§ **Work request**:
Some lines in the data below hold the string "margin". Report how many, as a bare number.

^^^^^^^^^^^^^^^^

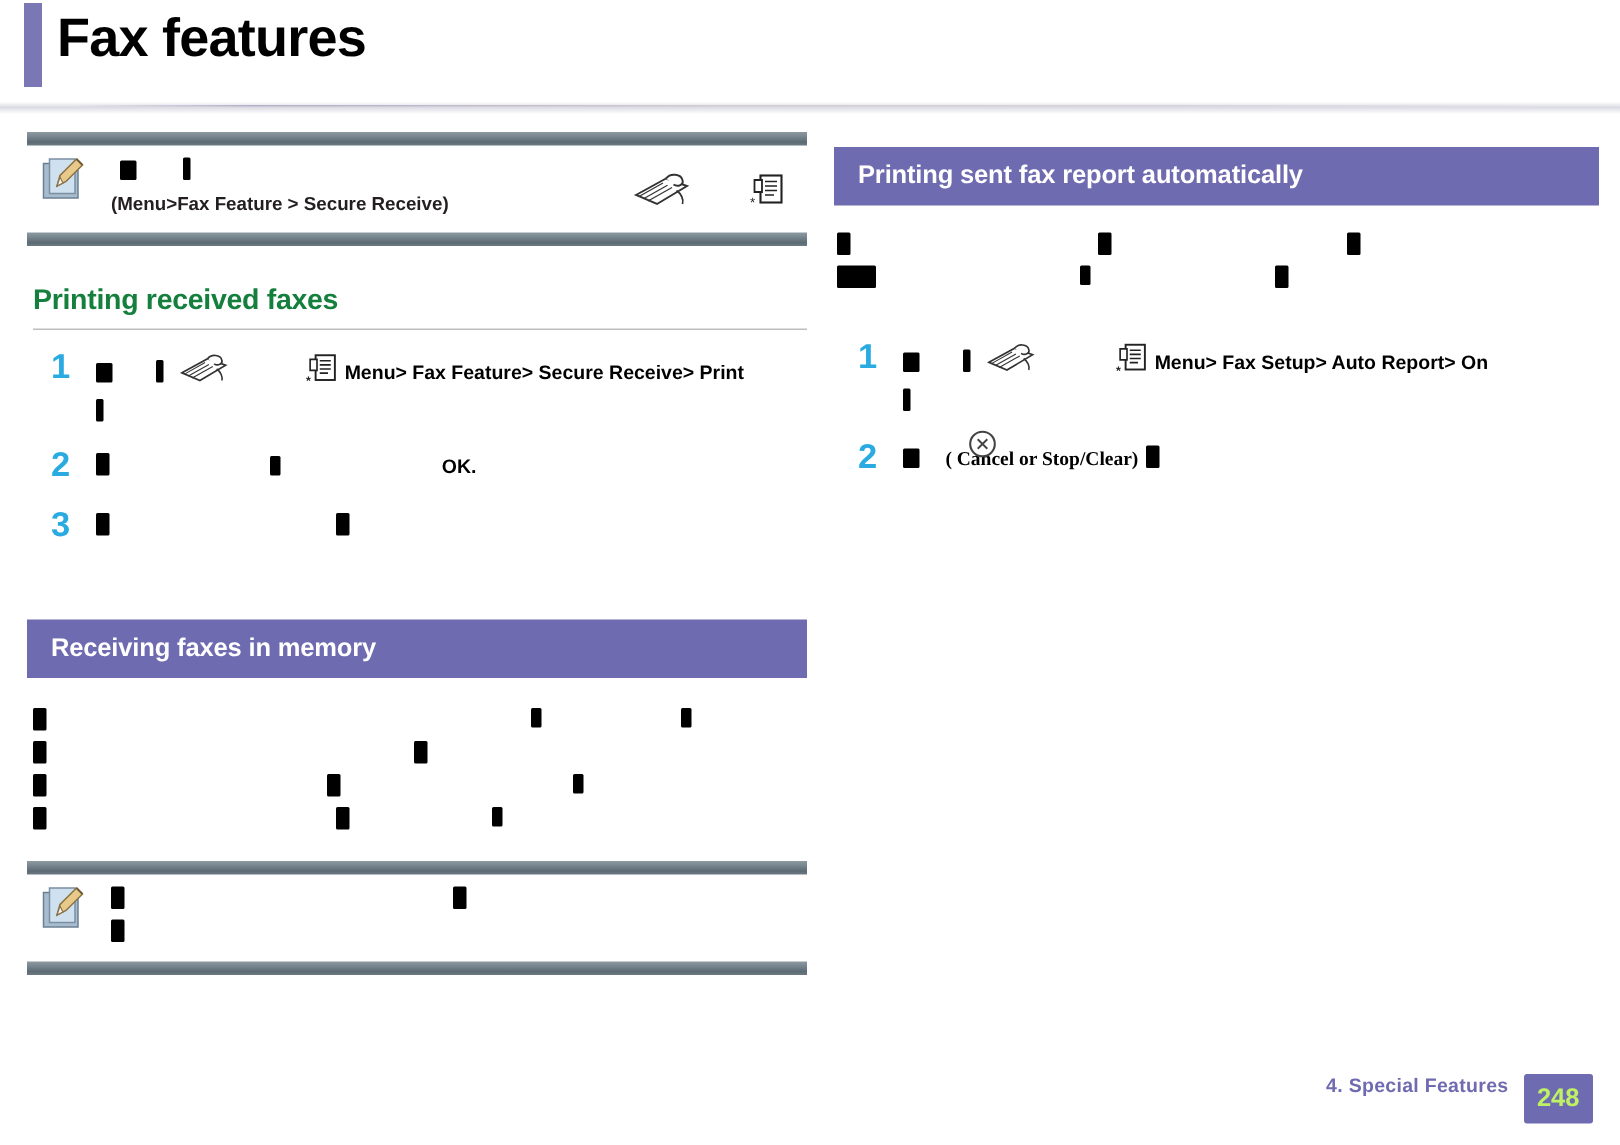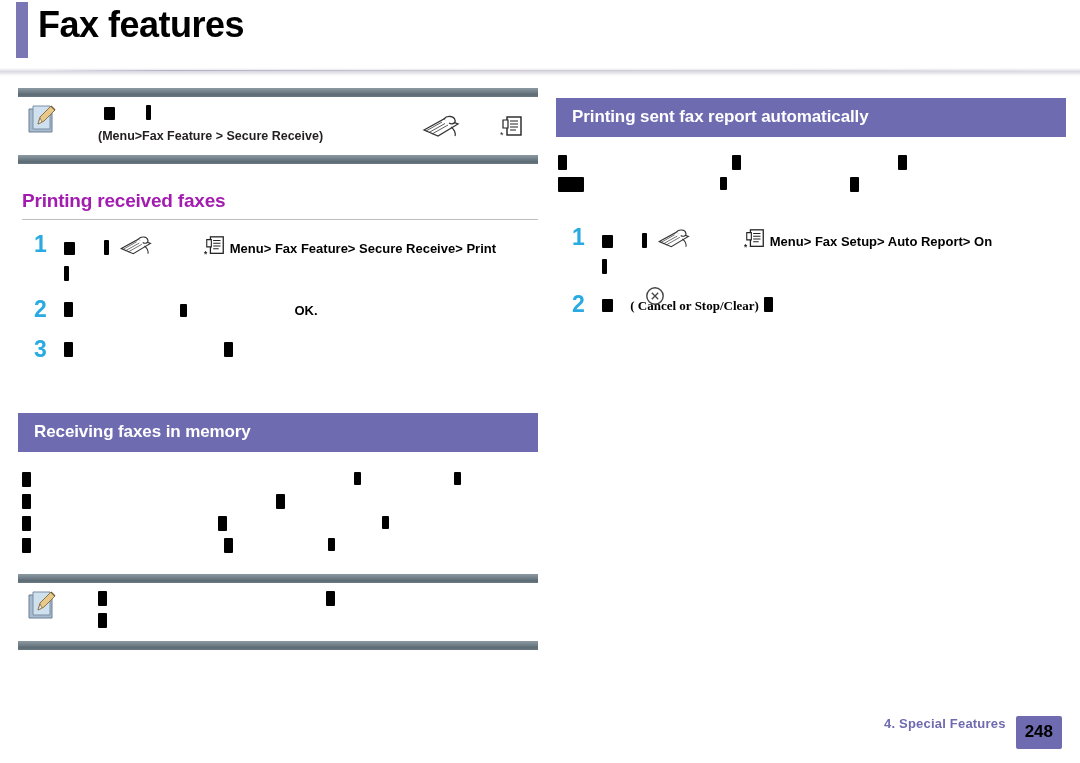--- a/index.html
+++ b/index.html
@@ -103,7 +103,7 @@
     height: 32px;
   }
   .note-text {
-    margin-left: 76px;
+    margin-left: 52px;
     font-size: 12.5px;
     line-height: 22px;
     font-weight: bold;

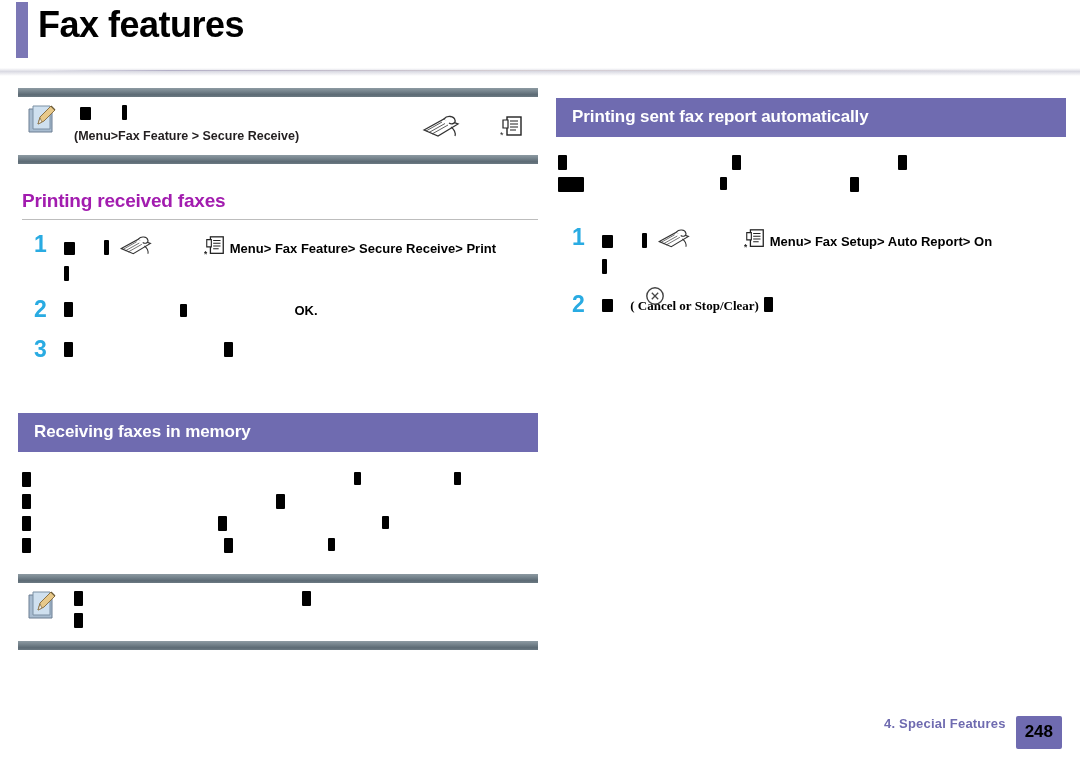--- a/index.html
+++ b/index.html
@@ -121,7 +121,7 @@
   .h-plain {
     font-size: 19px;
     font-weight: bold;
-    color: #a21caf;
+    color: #15803d;
     margin: 26px 0 0 4px;
     letter-spacing: -0.2px;
   }

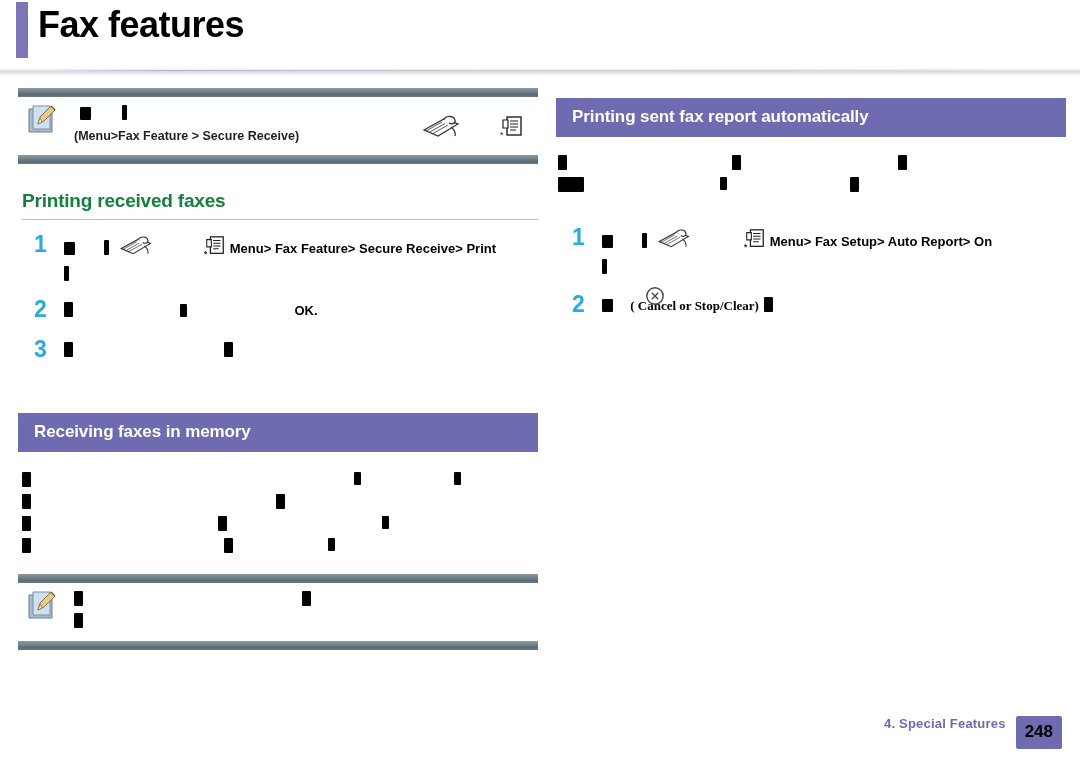--- a/index.html
+++ b/index.html
@@ -209,7 +209,7 @@
   }
   .footer-page {
     background: #6f6bb0;
-    color: #000000;
+    color: #bef264;
     font-size: 17px;
     font-weight: bold;
     padding: 6px 9px 7px 9px;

^^^^^^^^^^^^^^^^

§ **Completed exercise**:
3